The Translation Problem

You’re monitoring your cloud infrastructure. Your dashboards are green. Alerts are under control. Customers aren’t complaining.

And you’re blind to 90% of what’s actually happening.

I know because I built the monitoring platform that way. It worked until it didn’t.


Where I Started

I came up through private cloud. Managed services for on-premises infrastructure, then private cloud deployments. In that world, monitoring meant watching endpoints. Hardware failures. System-level alerts. CPU, memory, disk. Is the server healthy? Is the service responding?

It worked because we controlled the stack. Every layer was ours to instrument, ours to watch, ours to fix. The operational model matched the infrastructure model. Simple.

When I started building the managed services practice at 10th Magnitude, I brought those habits with me. We built our observability platform on Azure-native tooling, but the mental model was still private cloud.

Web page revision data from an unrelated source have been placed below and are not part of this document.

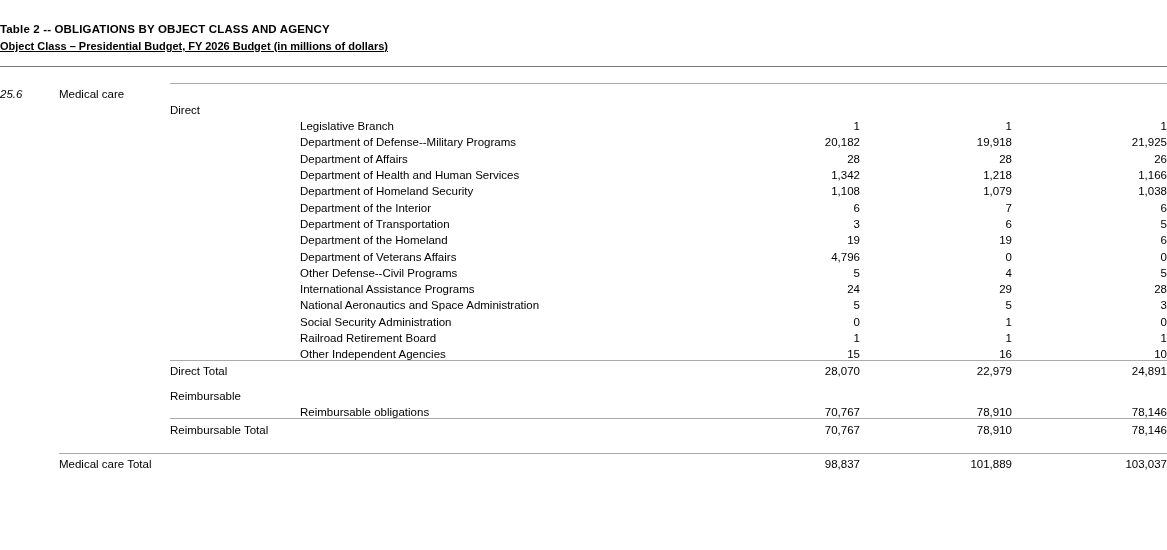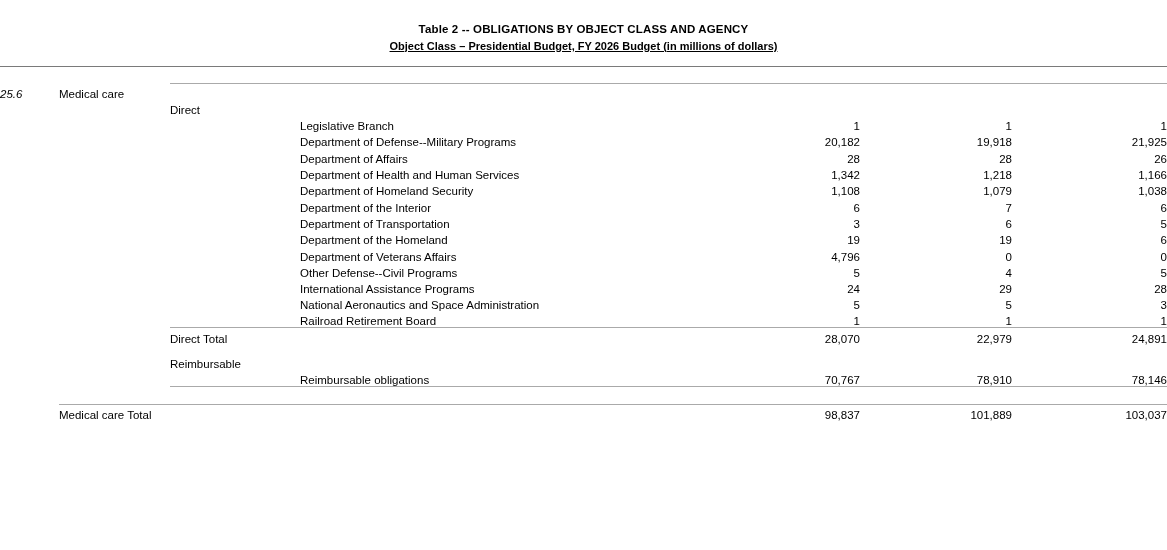"Table 2 -- OBLIGATIONS BY" .title-block { text-align: center -> none }
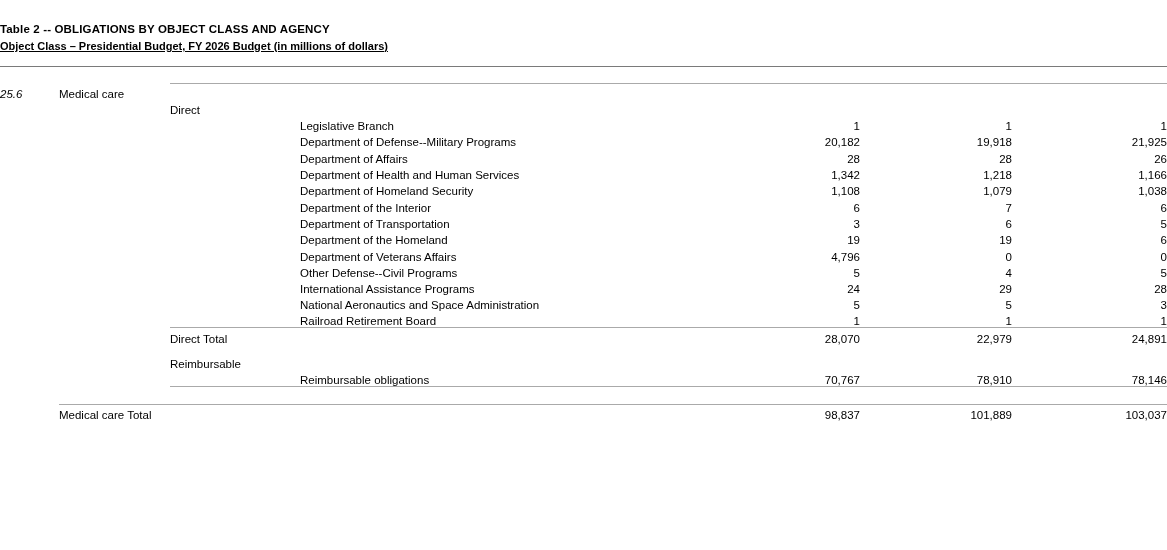"Social Security Administration" tr.r { html: none -> <tr> <td></td> <td></td> <td></td> <td>Social Security Administration</td> <td>0</td> <td>1</td> <td>0</td> </tr> }
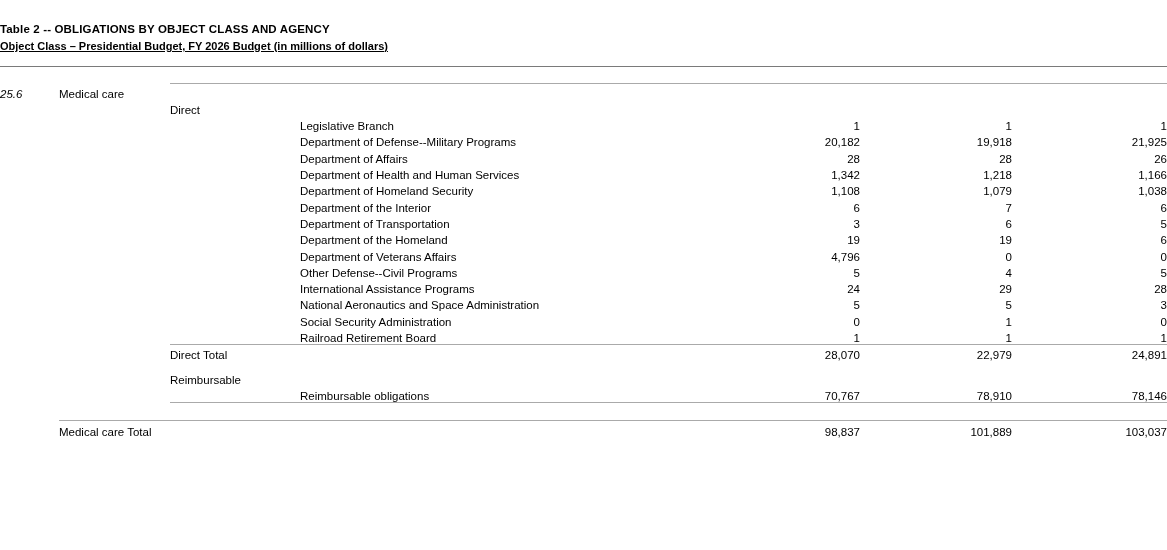"Other Independent Agencies" tr.r { html: none -> <tr> <td></td> <td></td> <td></td> <td>Other Independent Agencies</td> <td>15</td> <td>16</td> <td>10</td> </tr> }
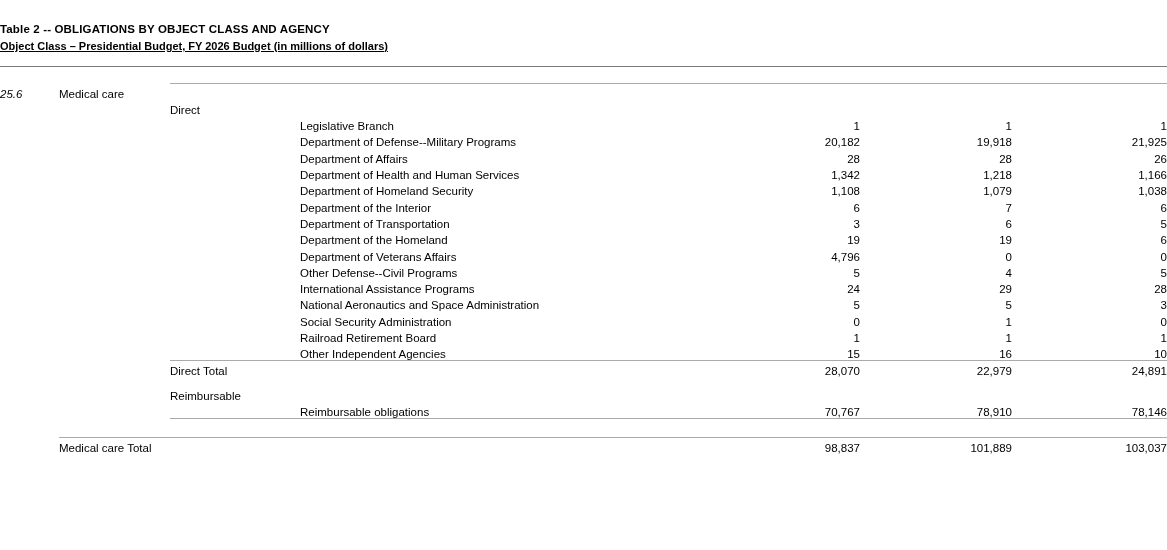"Reimbursable Total" tr.r { html: none -> <tr> <td></td> <td></td> <td>Reimbursable Total</td> <td></td> <td>70,767</td> <td>78,910</td> <td>78,146</td> </tr> }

Watch the VMs. Watch the databases. Watch the things we knew how to watch.

For our early customers, it worked fine. Smaller organizations, IaaS-heavy deployments, traditional architectures. They understood what we were monitoring because they thought about infrastructure the same way we did. We delivered value. They were satisfied.

Here’s what I didn’t understand then: we were both speaking the same outdated language. The blind spots were shared, so nobody noticed them. You can’t miss what you don’t know to look for.


What Broke

Our first platform-native customer changed everything.

They weren’t running VMs with applications on top. They were running data pipelines, event-driven workflows, serverless functions, managed services. The infrastructure we knew how to monitor was a fraction of their actual environment.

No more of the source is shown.